Review of the Movie Silent Hill

I arrived at our local cinema to watch Silent Hill, a movie that is based on a popular video game series that spans several years and numerous versions, with no preconceived ideas on whether or not the show should play out in any particular fashion. A fan of somewhat offbeat horror flicks and video games of various genres, this movie started out a bit on the tame side when I look back on it, several days after having viewed it. Starring Radha Mitchell, Laurie Holden, Deborah Kara Unger, Kim Coates, Tanya Allen, Alice Krige, and Jodelle Ferland, the show portrays how a mother who is bereft at her daughter’s bizarre sleepwalking and other ailments, goes against all advice, including her husband’s, to take the child to a town that she has only heard of via the same daughter.

Adopted, the child came to them as an infant, but somehow has dreams of this town, vivid dreams that come out in the form of drawings that the little girl has no recollection of creating. So of course, the mother takes the child in search of the town. Strike one! Could they have not had the mother driving the daughter to an appointment several towns away, (or some other more believable scenario) when they have car trouble and end up making an unscheduled turn into a town that in the end is Silent Hill? While this style of show is a far reach from reality, it is when they surround such a movie with simple realities such as this, which makes a movie work. Having her take off with the daughter and running down a steel security fence to enter a town stretches that realm of reality just too far. To have the characters stumble into an ethereal world of it could have been invoked in a much better way than they did.

The redeeming and very interesting part about the premise of the town itself though, was that it was inspired by a real life town. The ground beneath the Midwest town of Centralia Pennsylvania has been burning for more than forty years due to an underground coal fire.

That was where my hopes for the movie began to be lost, as there was no real build to the horror, and that in part, could be that the riveting scare I was waiting for, never really arrived. There was nothing to build up to. An observation for the fans of the game, as I was, and that is what works in a game, may not work so well in a movie.

From this point on, the movie took a fast spiral down. Strike 2 was that the monsters were not scary they were laughable. The disembodied nurses wielding scalpels looked more like something out of a bad Michael Jackson video than something that would make me want to buy the video when it were to be released.

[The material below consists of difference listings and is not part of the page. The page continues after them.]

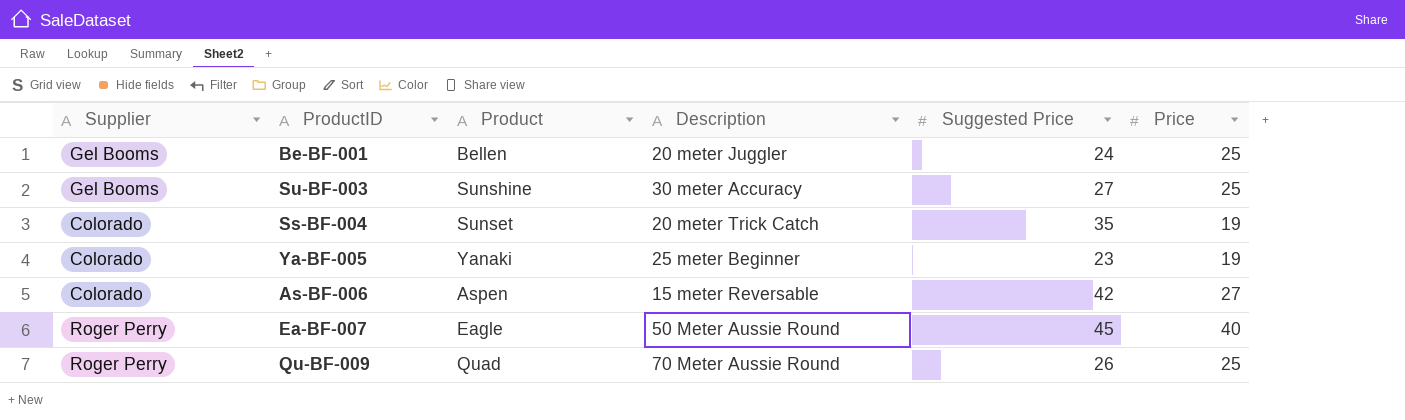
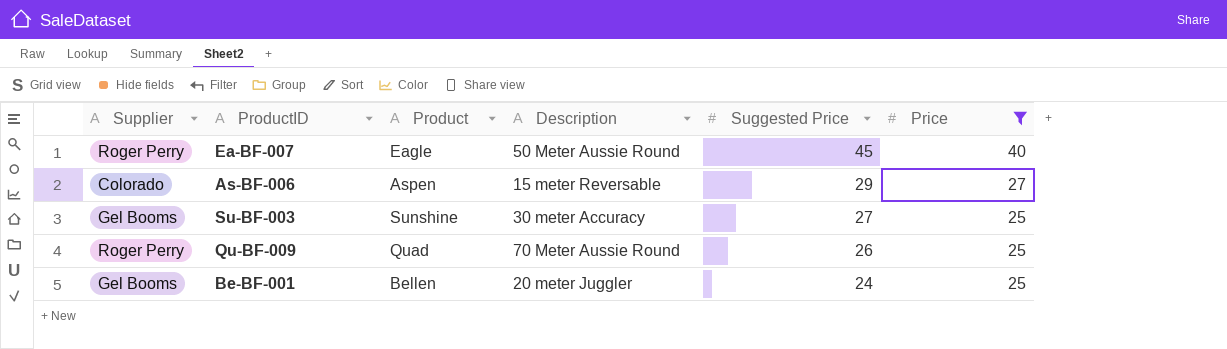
filter: none -> Price != 19
row order: none -> Suggested Price descending
As-BF-006 | Suggested Price: 42 -> 29

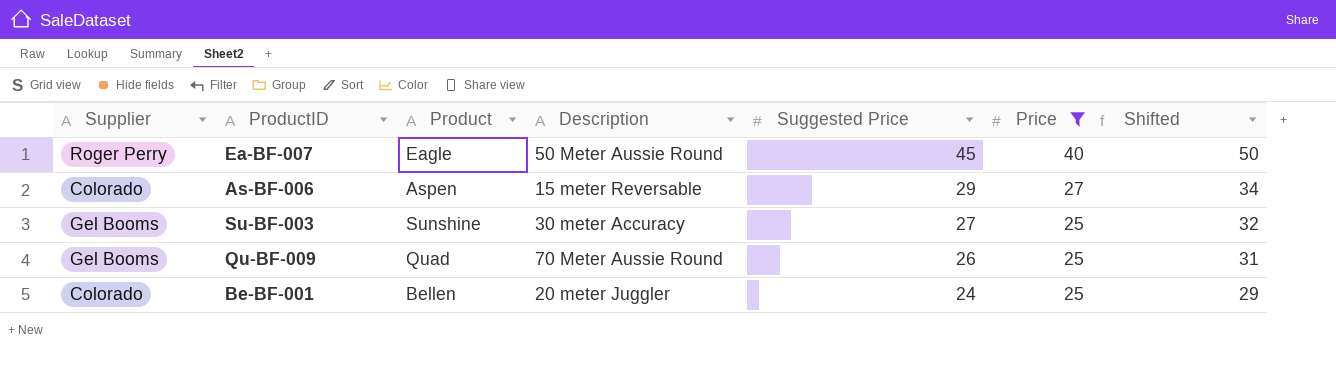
column Shifted | formula: none -> [Suggested Price] + 5
Qu-BF-009 | Supplier: Roger Perry -> Gel Booms
Be-BF-001 | Supplier: Gel Booms -> Colorado

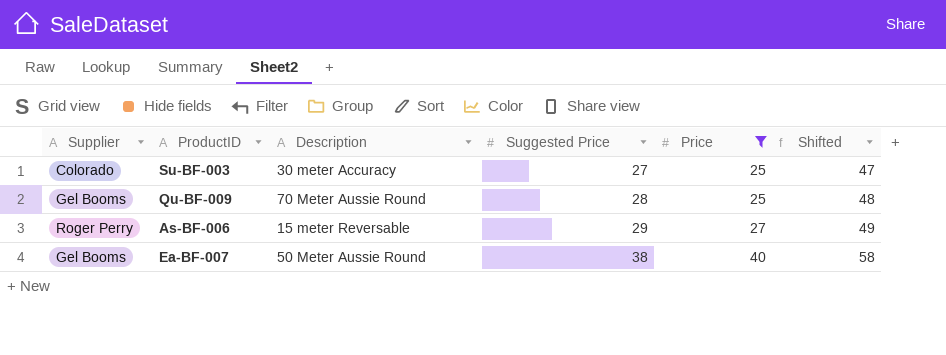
row order: Suggested Price descending -> Suggested Price ascending
column Product | position: 3 -> none
column Shifted | formula: [Suggested Price] + 5 -> [Suggested Price] + 20
row Be-BF-001: Colorado | Bellen | 20 meter Juggler | 24 | 25 | 29 -> none
Su-BF-003 | Supplier: Gel Booms -> Colorado
Qu-BF-009 | Suggested Price: 26 -> 28
As-BF-006 | Supplier: Colorado -> Roger Perry
Ea-BF-007 | Supplier: Roger Perry -> Gel Booms
Ea-BF-007 | Suggested Price: 45 -> 38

I held hope until the end, hoping that it would suddenly clarify that what I felt was lacking, was simply more along the lines that I just did not get it. No such luck though, as the ending was as disembodied as the scalpel wielding nurse brigade was. From witch hunting townsfolk burning innocents over bonfires, to exploding acid filled headless bodies, the premise of the movie was too erratic to build terror, and terror is what makes a good horror flick. However, if you want to know how it all wraps up, check it out yourself. If you are a fan of such movies as I am, you will not take my review of it at face value, and will want to see it yourself anyways.